→ Instructions for the task: Please output exactly the lines from the one containing "[128,228,166,240] plonger ->" through the last line of the records, both included.

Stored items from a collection
*****

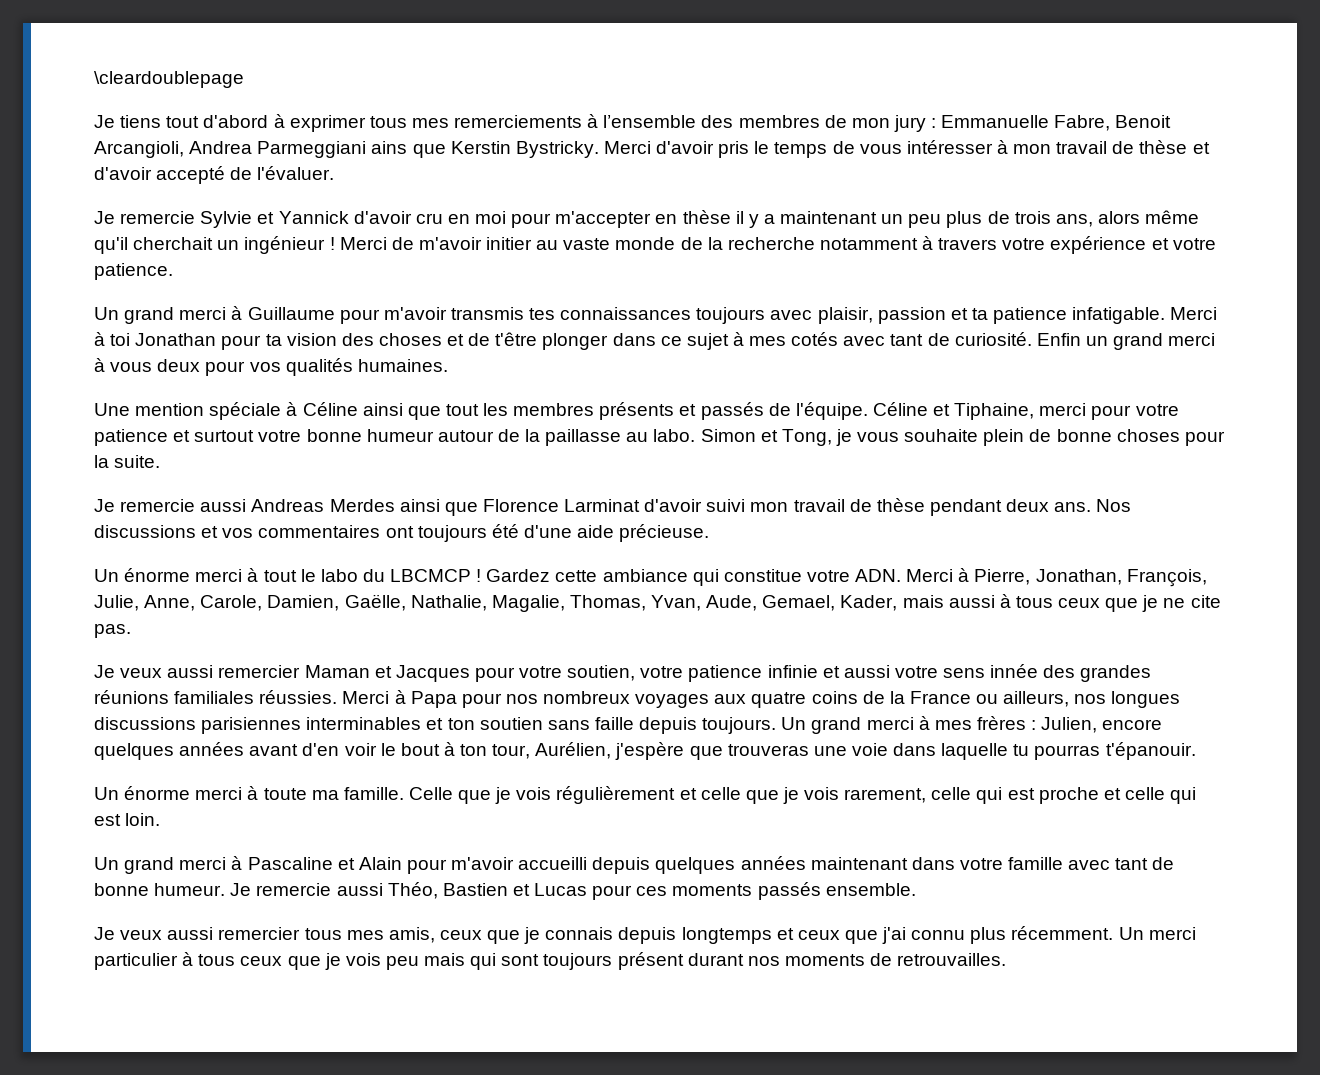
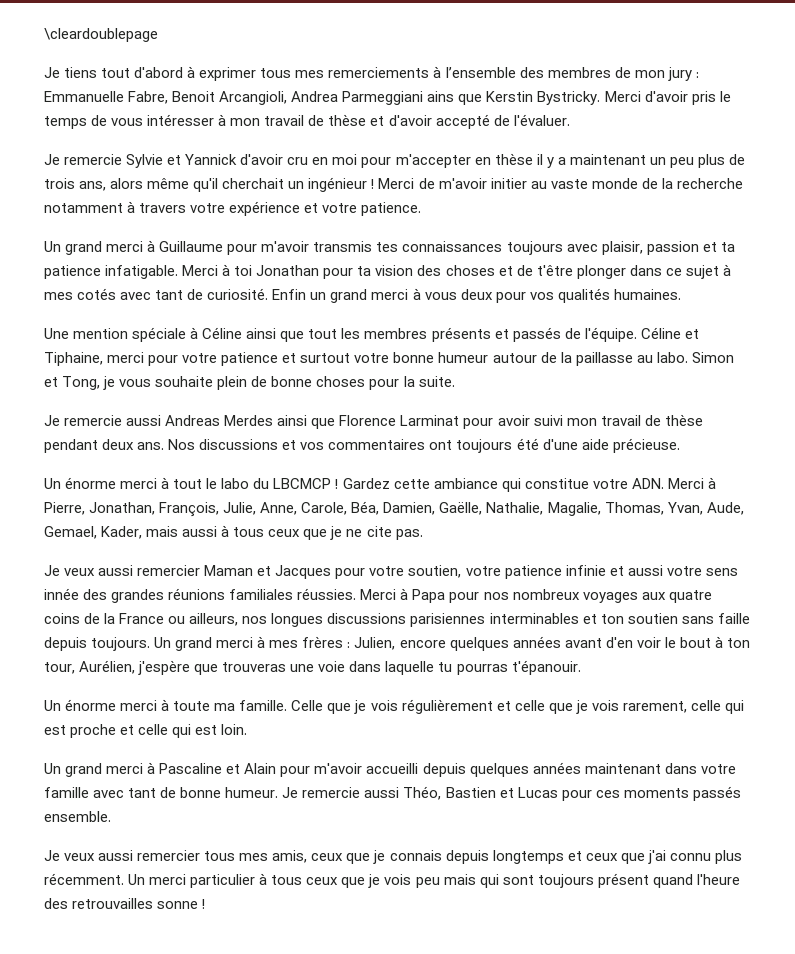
[644,499,703,512] d'avoir -> [463,415,530,429] pour avoir
(263, 603) none -> [351,501,380,515] Béa,
[687,953,1007,966] durant nos moments de retrouvailles. -> [652,874,740,888] [44,898,206,909] quand l'heure des retrouvailles sonne !

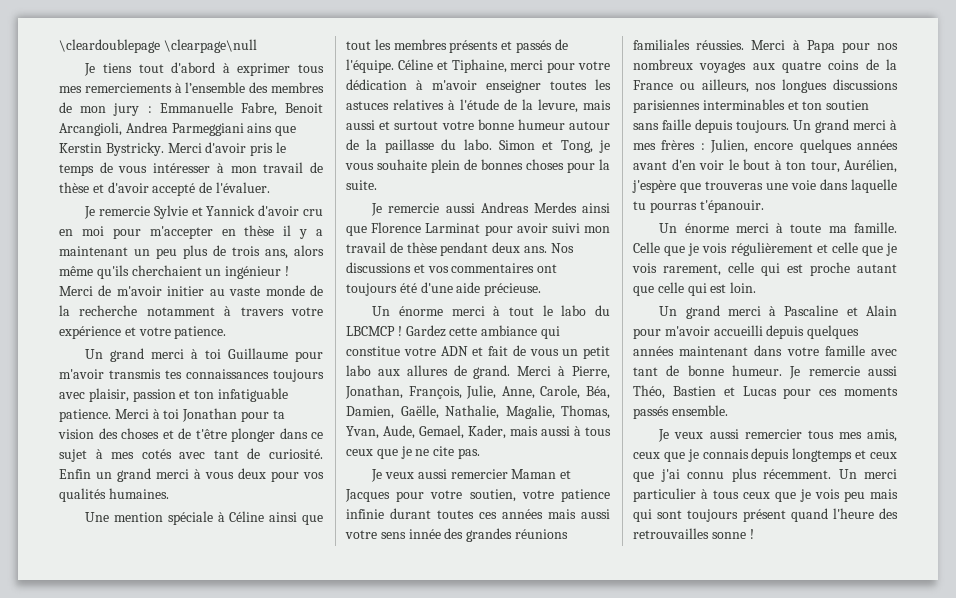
(158, 35) none -> [163,39,257,53] \clearpage\null
[193,178,285,192] qu'il cherchait -> [96,265,202,279] qu'ils cherchaient
(156, 246) none -> [205,349,222,359] toi
[720,242,735,252] [44,265,179,279] ta patience infatigable. -> [194,388,288,402] [59,409,111,422] ton infatiguable patience.
[221,352,279,366] patience -> [346,79,611,93] [346,99,611,113] [346,120,375,130] dédication à m'avoir enseigner toutes les astuces relatives à l'étude de la levure, mais aussi
[636,355,653,363] au -> [441,139,457,150] du
[271,376,313,387] bonne -> [481,159,523,170] bonnes
[631,478,664,489] ADN. -> [440,345,610,359] [346,365,511,379] ADN et fait de vous un petit labo aux allures de grand.
[609,566,624,576] et -> [390,508,576,519] durant toutes ces années mais
[120,725,135,735] et -> [857,264,897,273] [633,286,654,296] autant que

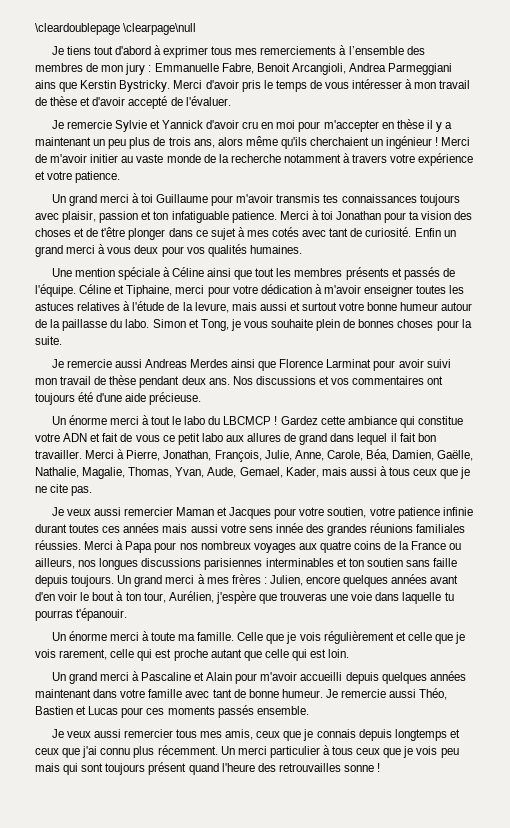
[562,349,579,356] un -> [162,435,175,442] ce
[473,365,511,379] grand. -> [299,433,436,445] [35,450,82,459] grand dans lequel il fait bon travailler.

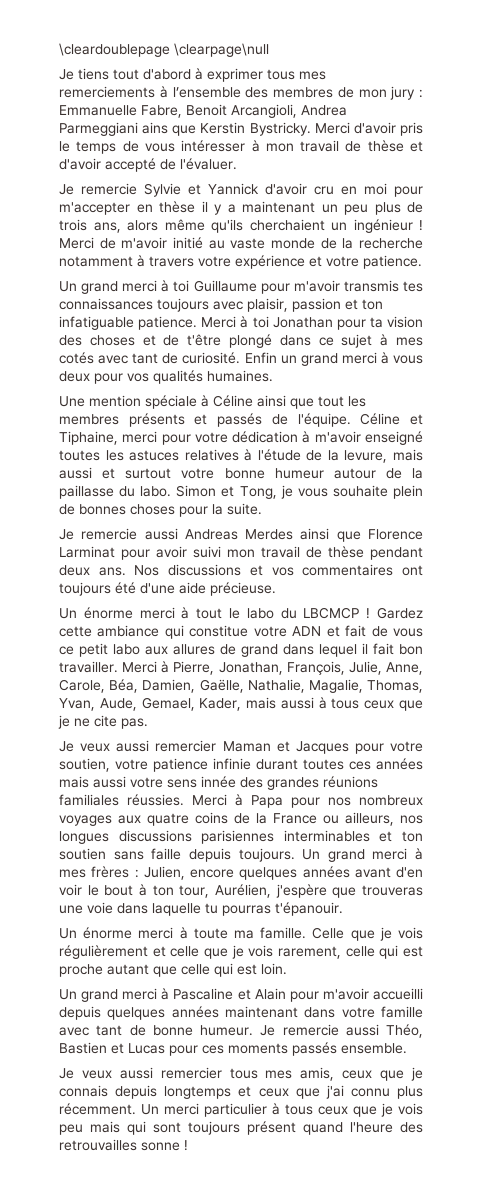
[90,154,119,163] initier -> [173,237,203,249] initié
[128,228,166,240] plonger -> [229,334,272,348] plongé
[364,285,414,297] enseigner -> [364,431,423,445] enseigné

*****

→ Answer box:
[128,228,166,240] plonger -> [229,334,272,348] plongé
[364,285,414,297] enseigner -> [364,431,423,445] enseigné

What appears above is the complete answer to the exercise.